Wednesday 28 September 2011

I believe in...

Twice in the last week, someone has said to me in genuine surprise, "Oh - I didn't think you prayed any more... given your beliefs."

I think what they mean is, given my LACK of belief in the Church of England God. I can see why they might say that, but I do feel more than a little surprised, even slightly insulted, that they assume my journey ended when I left the C of E.

I have only myself to blame. For many years I was the kind of Christian who believed that other people's faith wasn't the Real Thing - and now that former arrogance has rebounded, so I suppose I must welcome it as a life lesson! But... there are plenty of studies and polls which show that although churchgoing has fallen, people still count themselves as having faith in God, and many still pray. In my former Frightfully Christian days, I suppose I might not have counted prayer in extremis as really genuine - why weren't they praying at other times, I would have pondered. Whereas now it seems to me that the cry of the heartfelt is possibly the most genuine prayer around.

I have been mulling over writing a Creed - my Creed - in recent weeks. Perhaps the time has come. I've always had a problem with the Creed, particularly since knowing a very 'High Church' Anglican who told me that he wouldn't countenance taking Communion from a Woman Priest but would have no problem if a Roman Catholic were to receive it at his side. Apart from a quick conversation pointing out the holes in his theology, I left it. But it made me realise that quite possibly I shared less with those around me in Church than I had thought.

Last week I attended Communion in my friend's church. I quite often help them by making up numbers in the Choir. It's not easy because unfortunately I don't really enjoy their service or the sermons (I was brought up on huge, solid helpings of Evangelical theology, and ten minutes of tweeness leaves me as unsatisfied as a Navvy with a salad). On this recent occasion I realised that my beliefs had moved on enough for me to have to really think as we said the Creed. (As an aside, I have always deplored the practice of asking Baptism families to say the Creed, when they are attending for that day only - if it is really the bedrock of the Church's faith and teaching, how can it be treated in such a shallow way?)

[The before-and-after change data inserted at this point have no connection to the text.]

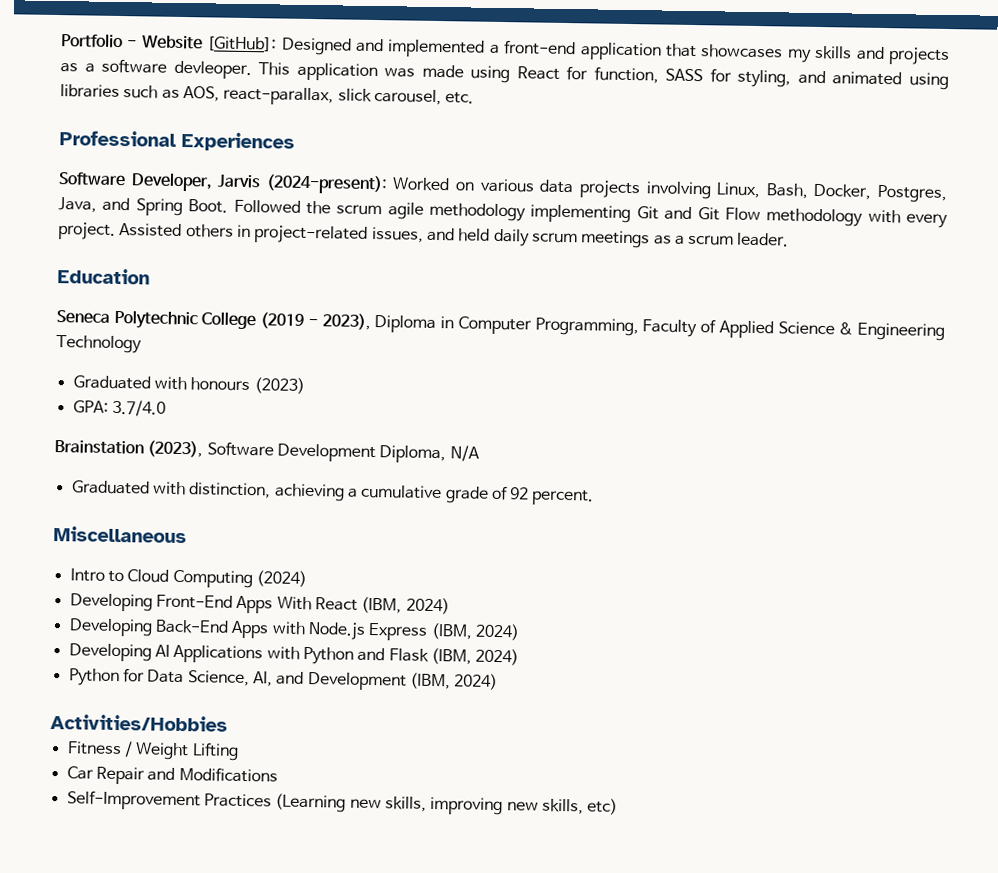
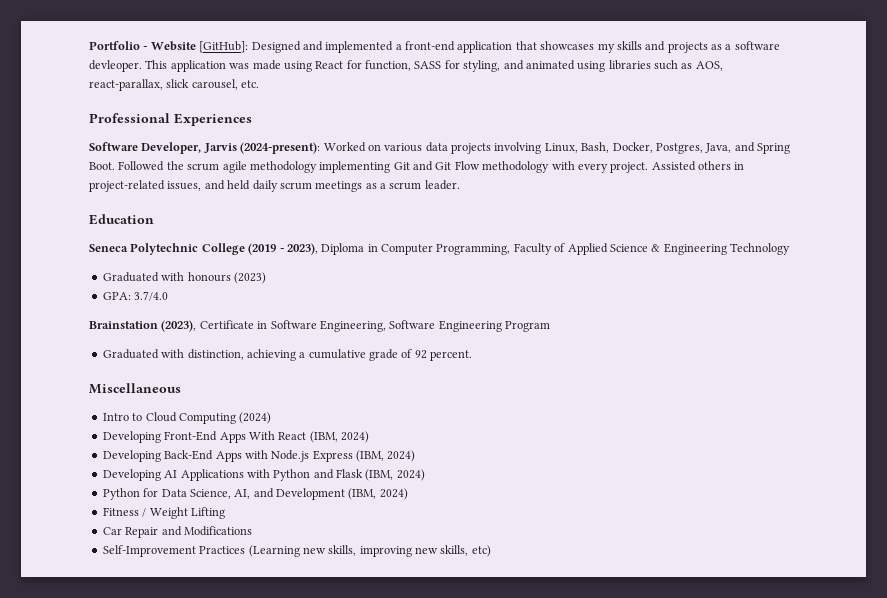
- Brainstation (2023), Software Development Diploma, N/A
+ Brainstation (2023), Certificate in Software Engineering, Software Engineering Program
- Activities/Hobbies

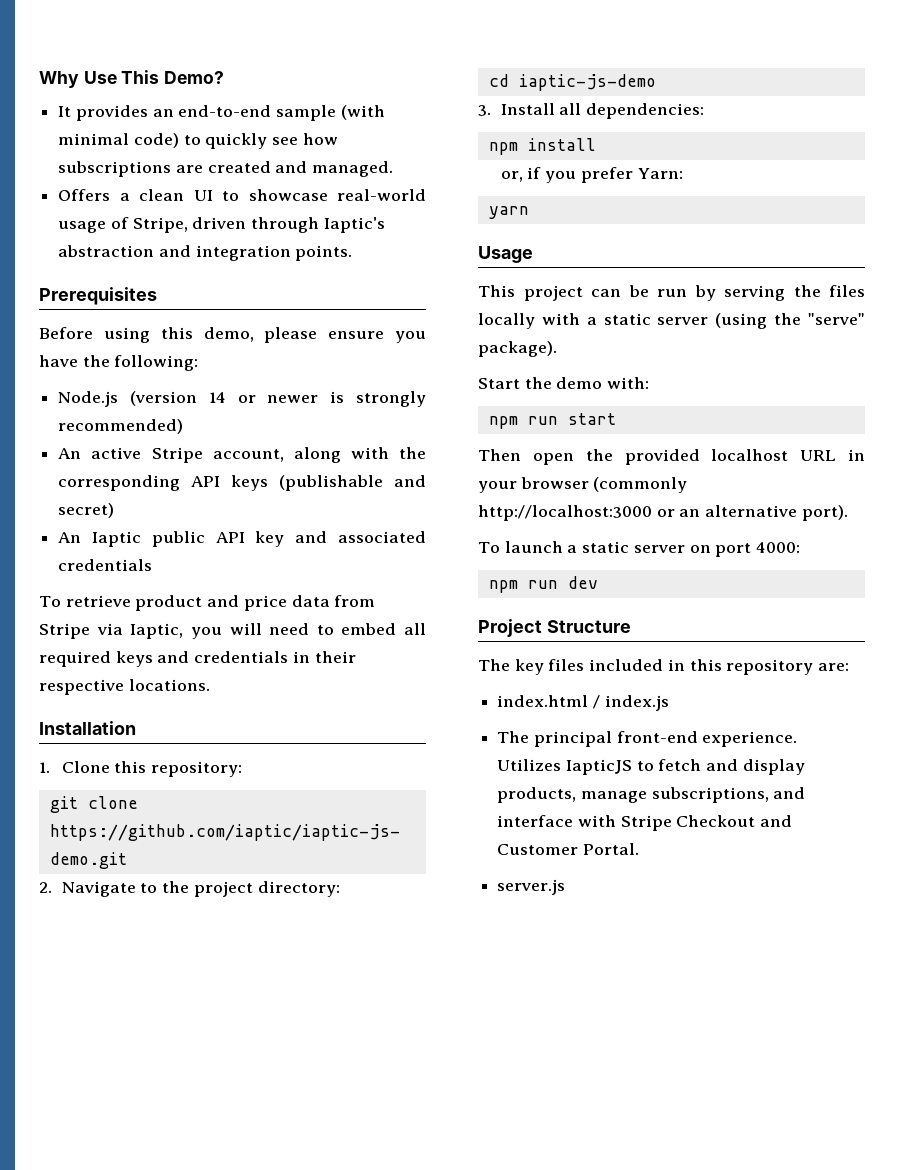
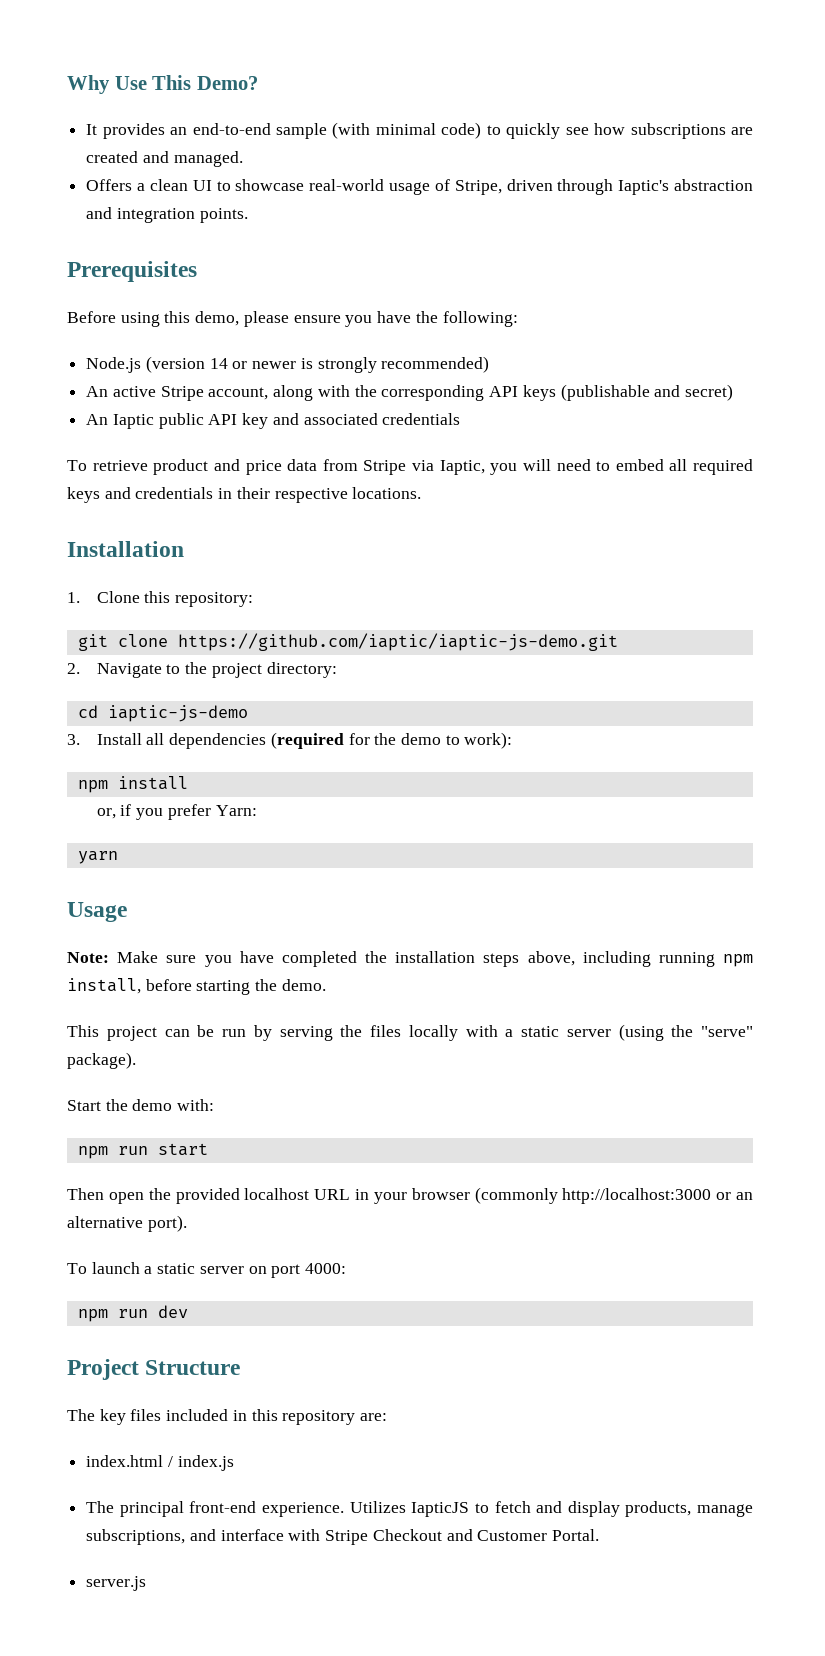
- 3. Install all dependencies:
+ 3. Install all dependencies (required for the demo to work):
+ Note: Make sure you have completed the installation steps above, including running npm install, before starting the demo.

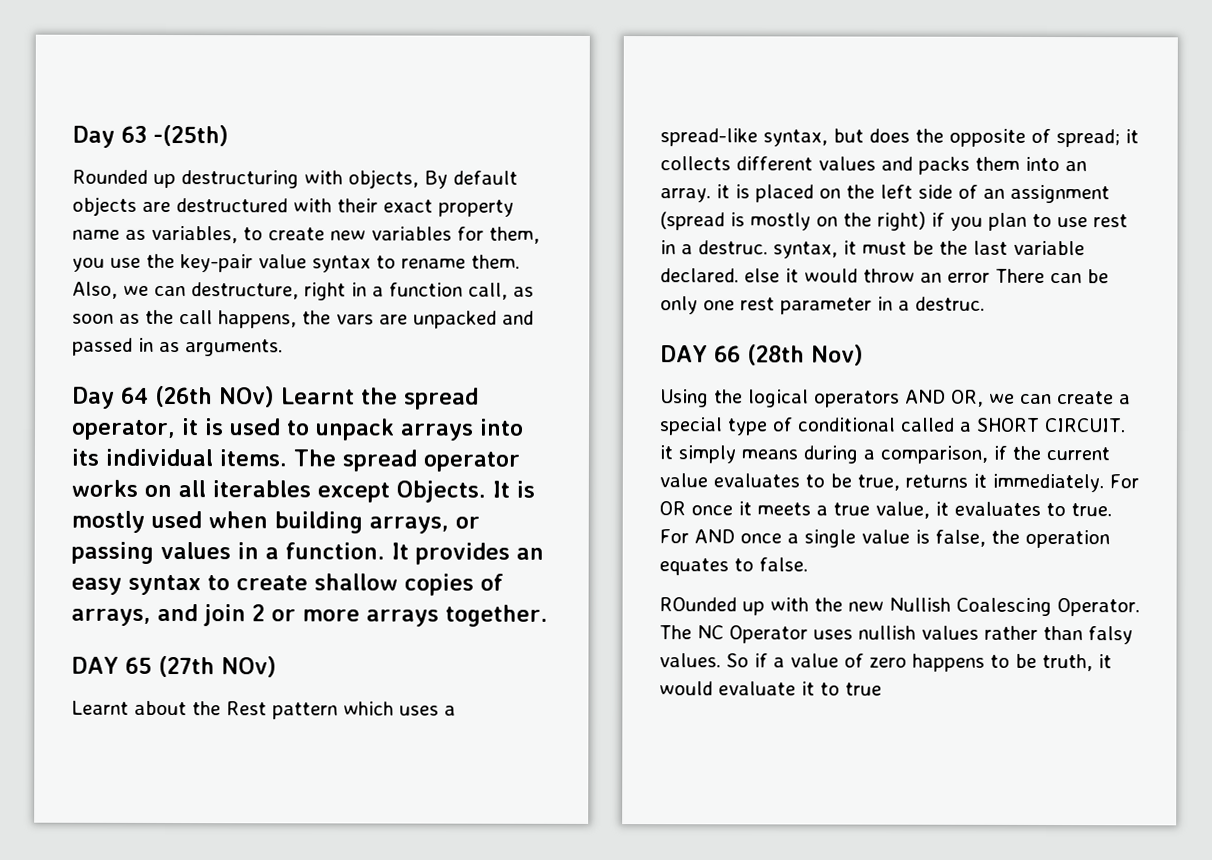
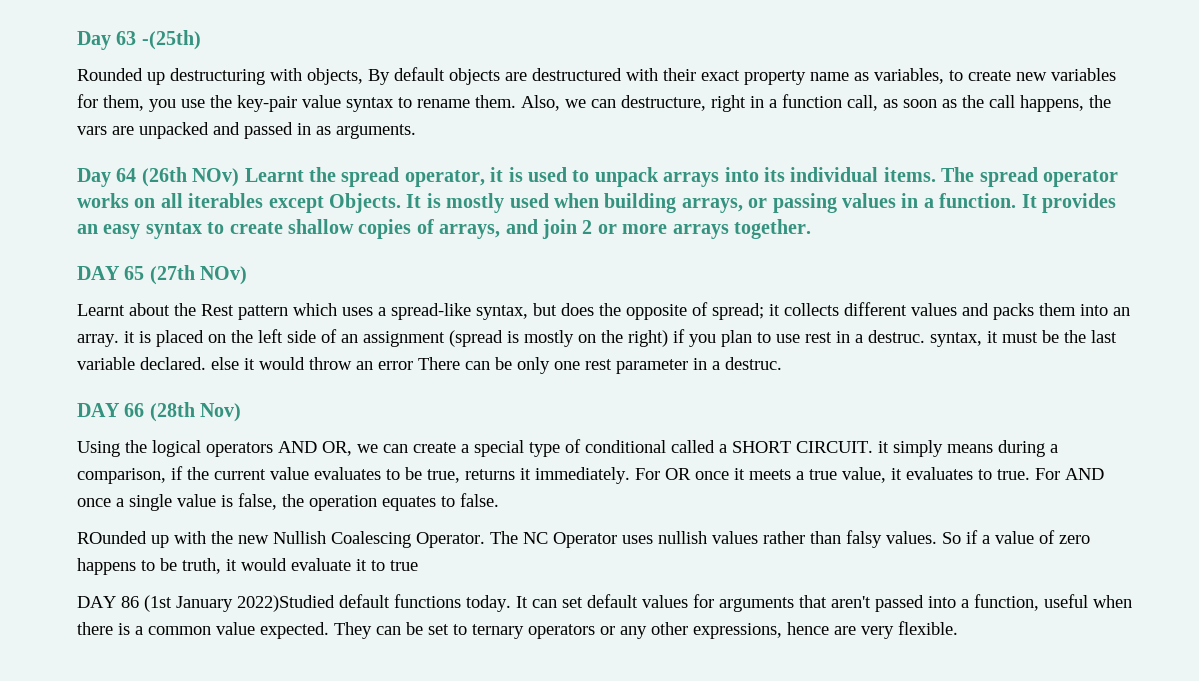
+ DAY 86 (1st January 2022)Studied default functions today. It can set default values for arguments that aren't passed into a function, useful when there is a common value expected. They can be set to ternary operators or any other expressions, hence are very flexible.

Anyway we set off. I was fine with God the Father, I believe Jesus existed, am less sure about some of the rest (my knowledge of Language and Oral tradition asks for a truly stupendous miracle of total recall, if accounts were true in every detail when written down 'only' thirty years later. I used to proudly proclaim this as a proof of the New Testament's accuracy, but these days I'm far less certain).

The Holy Spirit, well I got round Him with a little semantic wriggle. But a lot of the rest, I was unable to say in all conscience (do I take it more seriously than the average Churchgoer, perhaps?) and so didn't.

The key for me (as a Linguist, it would be) is that word Semantic. My understanding of semantics helps me to see how people might make the assumption that I don't pray. THEY are talking about prayer to God (1), where (1) = 'The God commonly referred to in the context of Christianity and more particularly, the Church of England'. Whereas these days my prayers are addressed to God (2), where (2) = the Numinous, unKnowable Figure to whom I tend to address my wishes and desires; in shorthand, 'prayers'.

I'm not even sure I believe in a 'personal' God any more, and this is where I part company with many in the Church (although not ALL - I know this because of conversations I had as a Clergy wife when I spotted people who didn't believe 'properly'...)

I do believe in a life force, and I'm sorry if that is too arty farty for readers here. I see no reason why that life force cannot be your God (1) and at the same time my God (2).

What DOES intrigue me is that quite often, God (2) seems to offer me comfort which eludes those who worship God (1). They say all the right things about how God takes care of them, how He is there for them, and how His Peace passes all understanding... but when it comes to the crunch, that isn't always the case. I have known God (1) and it's true that He was wonderful at offering solace and peace - but so is God (2).

It's just the old 'Muslims don't believe in the same God as me' in slightly different clothes. I am unnerving people who thought they'd packaged me neatly into a 'Lapsed' box. I refuse to stop praying. I don't always call it prayer, out of deference to those whom I think might be offended.

I see prayer differently these days. My shopping list has been torn up. I expect no neat endings. I spend much more time listening than talking. And I accept whatever comes in, I suppose, a rather too fatalistic way for my old Church friends to be comfortable with. I no longer have to make excuses ('perhaps your God is in the toilet' I remember from the Good News Bible!) because God (2) doesn't work in quite the same way.

I'm still searching for my path through life. Well, I'm ON it, actually. I don't see any reason it should be the same as yours. Or hers. Or his. It may very well be that we are ALL projecting our own ideas onto something which doesn't even exist, and if so - what a silly thing to fall out over!